Tout cela se fait automatiquement, à un niveau inconscient, de sorte que les deux solutions essentiellement distinctes sont perçues par nos esprits comme l'un. Dans la pratique, cela conduit au fait que notre décision de faire confiance à leurs sentiments dépend de la force de ces sentiments. En d'autres termes, les plus de sensations nous a causé cette ou ces informations, plus nous faisons confiance à vos sentiments. Par exemple, nous sommes plus enclins à croire l'émotionnel plutôt que des arguments rationnels, et le fait que nous sommes déjà familiers avec ou associée à des sensations agréables. Distorsion associée à un excès de confiance dans leur jugement, on rencontre non seulement chez ceux qui sont enclins à le narcissisme et l'estime de soi gonflé. Par exemple, 85% des conducteurs estiment que leurs compétences de conduite sont mieux que d'autres. Probablement, la première chose qu'ils se considèrent comme des conducteurs suffisamment expérimentés et prudents. Mais leur confiance dans leur évaluation de leurs propres capacités leur donne encore plus de confiance et émousse doutes. L'idée dans l'esprit de « Je suis très bien conduire une voiture, mais je ne suis pas sûr » difficile étant donné le cerveau, car il a tendance à être auto-persuasion: « Si je décide, alors, je ne me trompe pas. »

Un autre exemple de la distorsion - « effet de halo », dans lequel nous avons tendance à faire confiance aux gens qui nous semblent intéressants, plein d'esprit, beau, ou comme nous. Si notre première impression d'une personne est positive, elle réprime aussi nos doutes - et ainsi que notre confiance en qui les mots de quelqu'un d'autre ne sont pas compatibles avec ce qui est établi dans nos esprits l'image. Les distorsions cognitives conduisent à des décisions risquées tout en jouant à la bourse. Plus nous croyons à la possibilité de faire un profit, plus confiance à votre instinct. Les conséquences de ce comportement sont bien connus.

Pourquoi sommes-nous répéter encore et encore les mêmes erreurs? Tout d'abord, parce que nous vient rarement à l'esprit pour regarder au-delà de la façon dont nous pensons et pourquoi prendre certaines décisions.
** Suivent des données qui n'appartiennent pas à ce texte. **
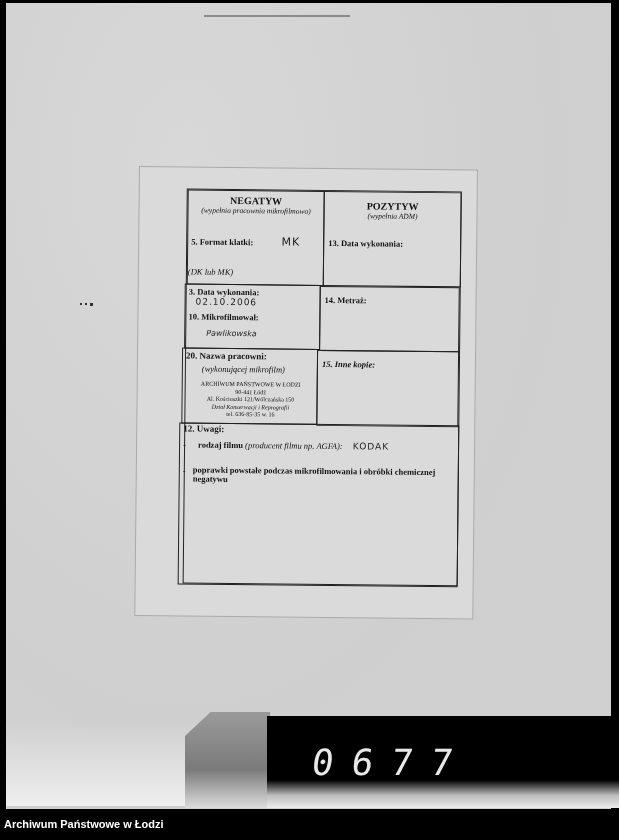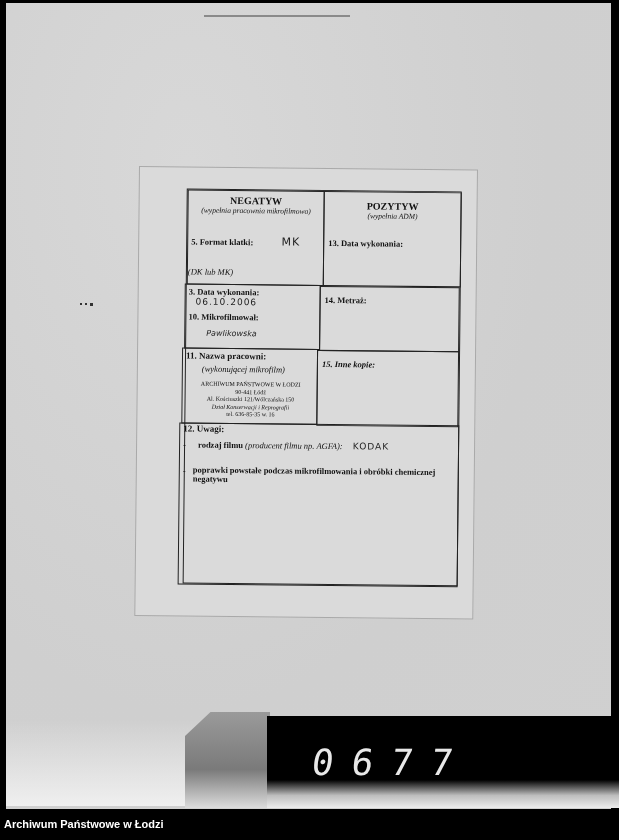--- a/index.html
+++ b/index.html
@@ -63,7 +63,7 @@
 
     <div class="cell" style="left:-2px;top:94px;width:136px;height:65px;">
       <div class="b" style="position:absolute;left:3px;top:2px;">3. Data wykonania:</div>
-      <div class="hand" style="position:absolute;left:10px;top:12px;">06.10.2006</div>
+      <div class="hand" style="position:absolute;left:10px;top:12px;">02.10.2006</div>
       <div class="b" style="position:absolute;left:3px;top:27px;">10. Mikrofilmował:</div>
       <div class="hand it" style="position:absolute;left:21px;top:44px;font-size:8px;letter-spacing:0;">Pawlikowska</div>
     </div>

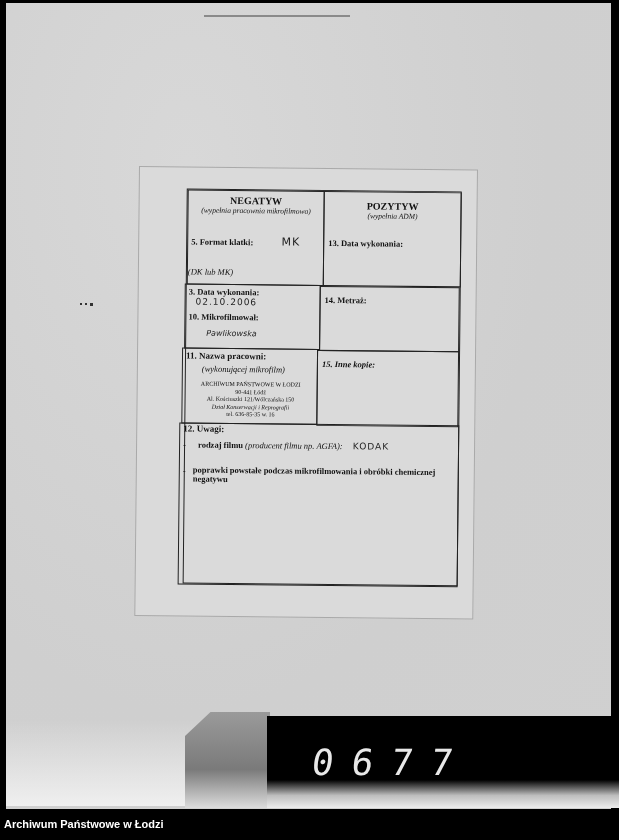--- a/index.html
+++ b/index.html
@@ -72,7 +72,7 @@
     </div>
 
     <div class="cell" style="left:-4px;top:158px;width:136px;height:76px;">
-      <div class="b" style="position:absolute;left:3px;top:2px;font-size:9px;">11. Nazwa pracowni:</div>
+      <div class="b" style="position:absolute;left:3px;top:2px;font-size:9px;">20. Nazwa pracowni:</div>
       <div class="it" style="position:absolute;left:19px;top:15px;">(wykonującej mikrofilm)</div>
       <div class="addr" style="position:absolute;left:0;top:32px;width:136px;">
         <div>ARCHIWUM PAŃSTWOWE W ŁODZI</div>

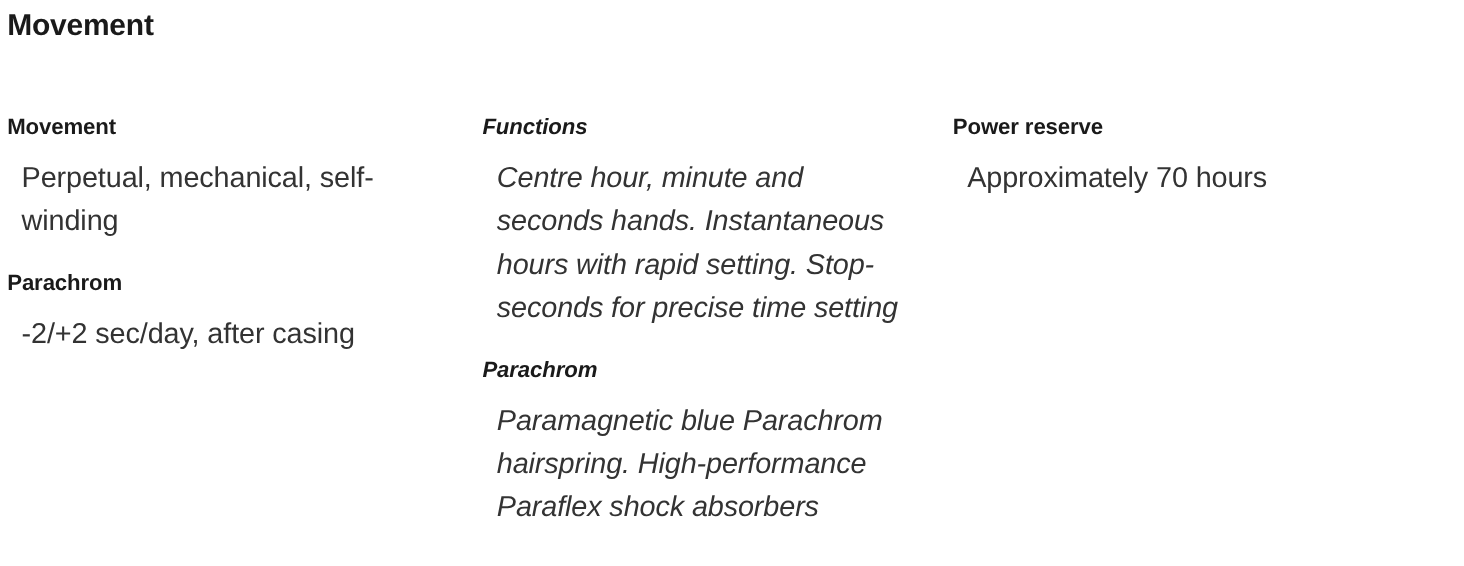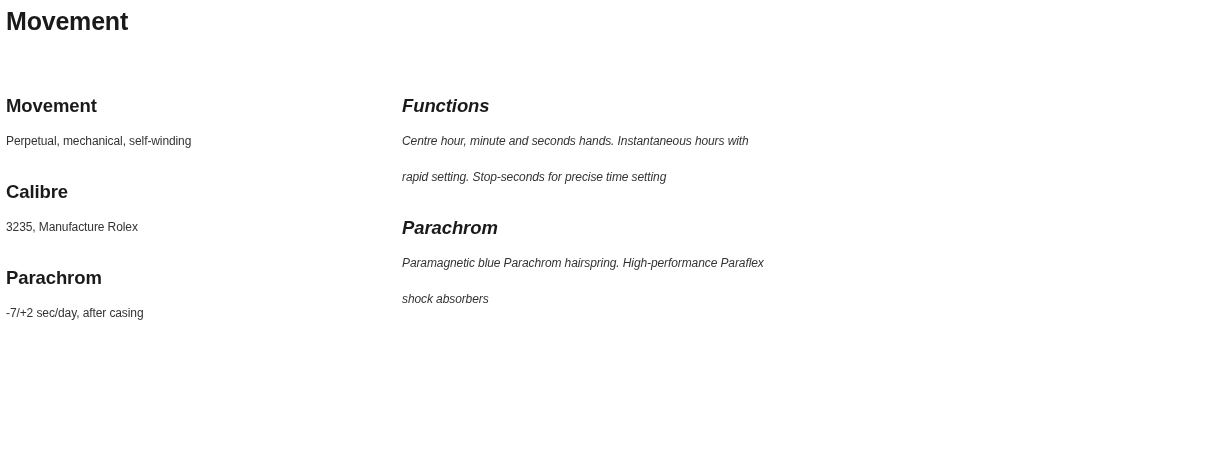--- a/index.html
+++ b/index.html
@@ -103,6 +103,7 @@
 
     <div class="column col-2">
       <div class="spec-block">
+        <div class="spec-title">Power reserve</div>
       </div>
     </div>
 

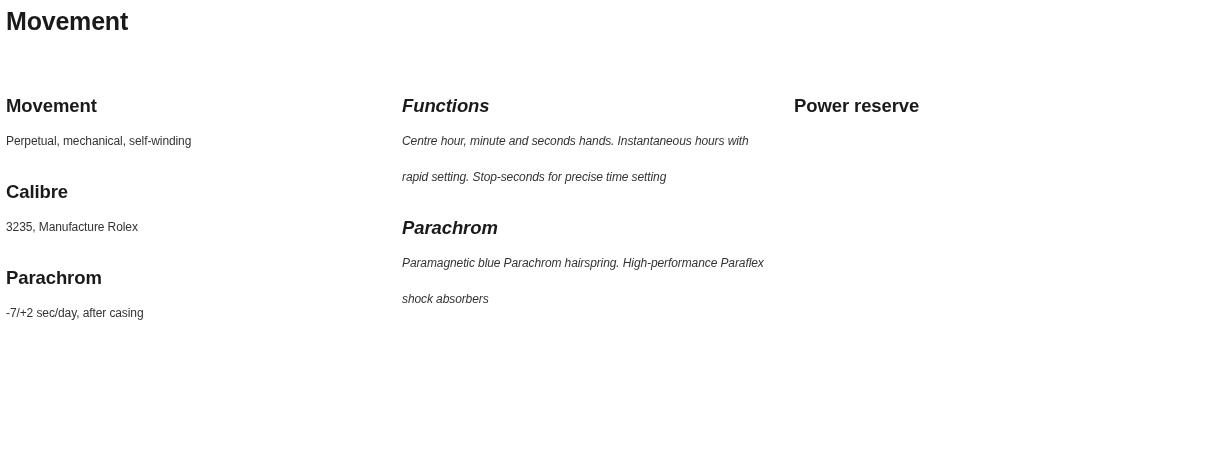--- a/index.html
+++ b/index.html
@@ -58,11 +58,11 @@
     letter-spacing: -0.1px;
   }
   .spec-text {
-    font-size: 12px;
+    font-size: 24px;
     font-weight: normal;
     color: #333333;
     line-height: 36px;
-    margin: 0;
+    margin: 12px;
     letter-spacing: -0.1px;
   }
 </style>

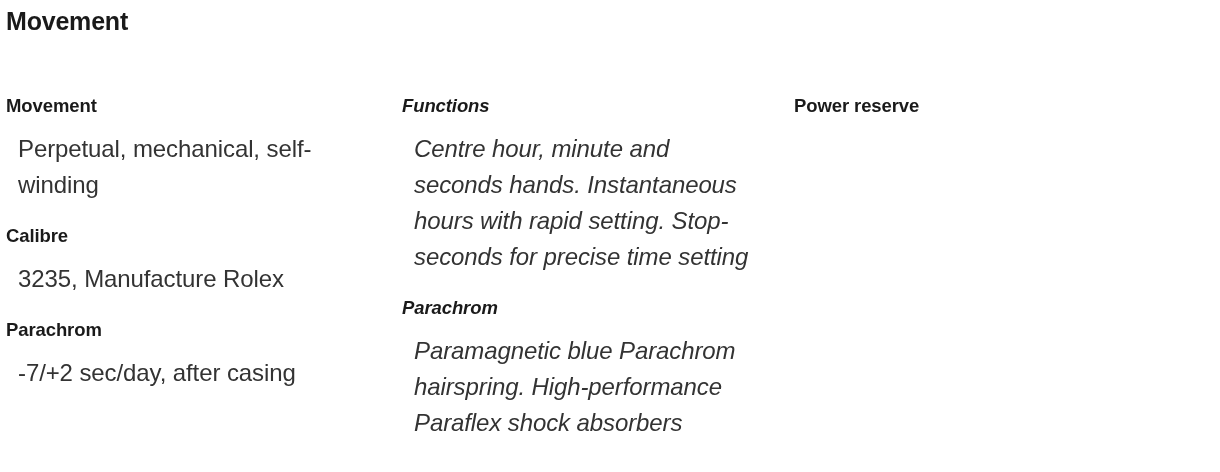--- a/index.html
+++ b/index.html
@@ -104,6 +104,7 @@
     <div class="column col-2">
       <div class="spec-block">
         <div class="spec-title">Power reserve</div>
+        <div class="spec-text">Approximately 70 hours</div>
       </div>
     </div>
 

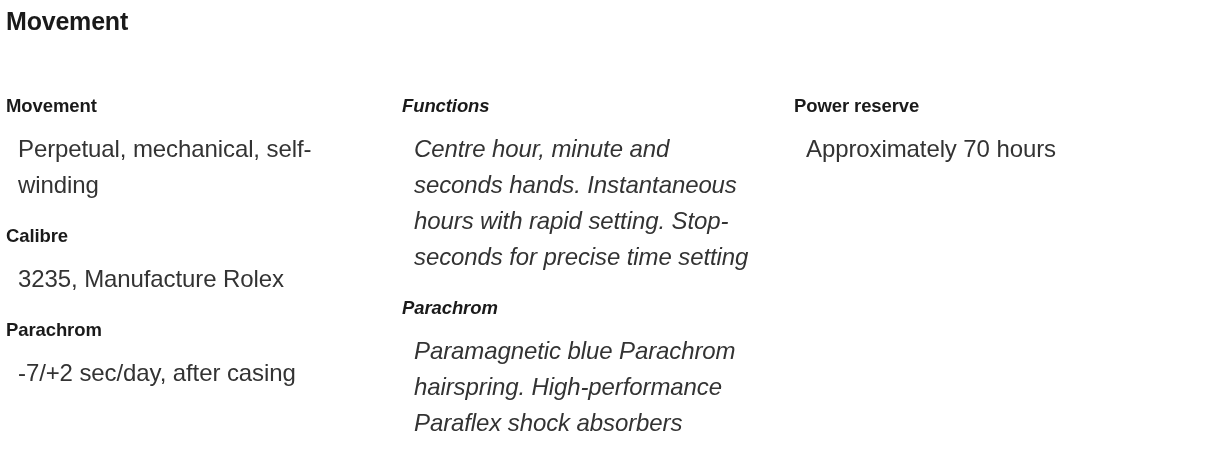--- a/index.html
+++ b/index.html
@@ -81,10 +81,6 @@
         <div class="spec-text">Perpetual, mechanical, self-winding</div>
       </div>
       <div class="spec-block">
-        <div class="spec-title">Calibre</div>
-        <div class="spec-text">3235, Manufacture Rolex</div>
-      </div>
-      <div class="spec-block">
         <div class="spec-title">Parachrom</div>
         <div class="spec-text">-7/+2 sec/day, after casing</div>
       </div>

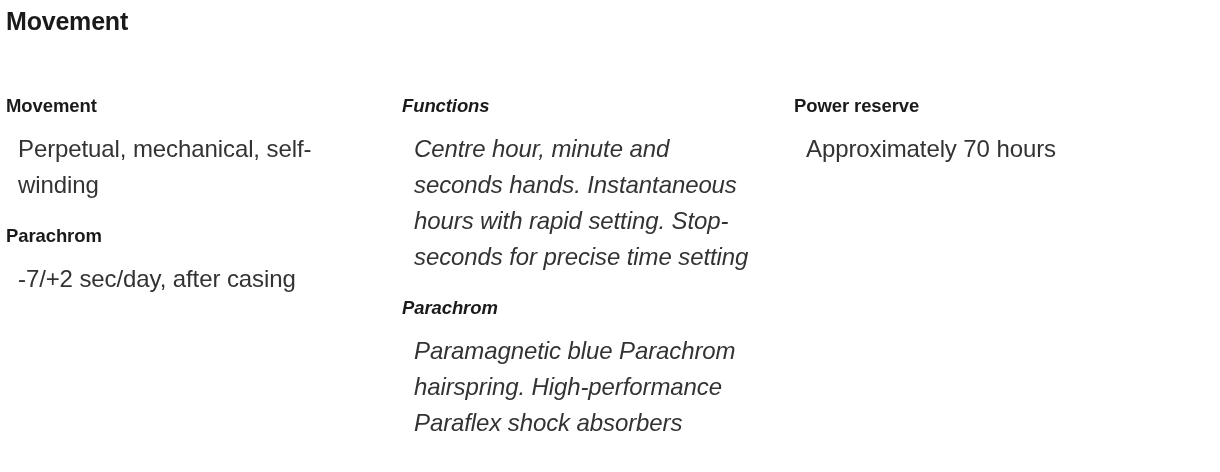--- a/index.html
+++ b/index.html
@@ -82,7 +82,7 @@
       </div>
       <div class="spec-block">
         <div class="spec-title">Parachrom</div>
-        <div class="spec-text">-7/+2 sec/day, after casing</div>
+        <div class="spec-text">-2/+2 sec/day, after casing</div>
       </div>
     </div>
La ​​capacité de metamyshleniyu (analyse de leur propre pensée) - l'un des à maîtriser le plus difficile. Cependant, il est possible de développer - par exemple, en parlant à haute voix leur raisonnement ou d'en discuter avec les autres. En 2010, les psychologues danois et britanniques de l'étude a révélé que les deux participants évaluent la couleur dans l'image ou plutôt qu'individuellement. Mais ce résultat a été atteint que dans une seule condition: si elles partagent entre eux leurs points de vue et de se permettre de douter de leurs évaluations. 1 Nature Neuroscience, publié en ligne le 15 Août 2015.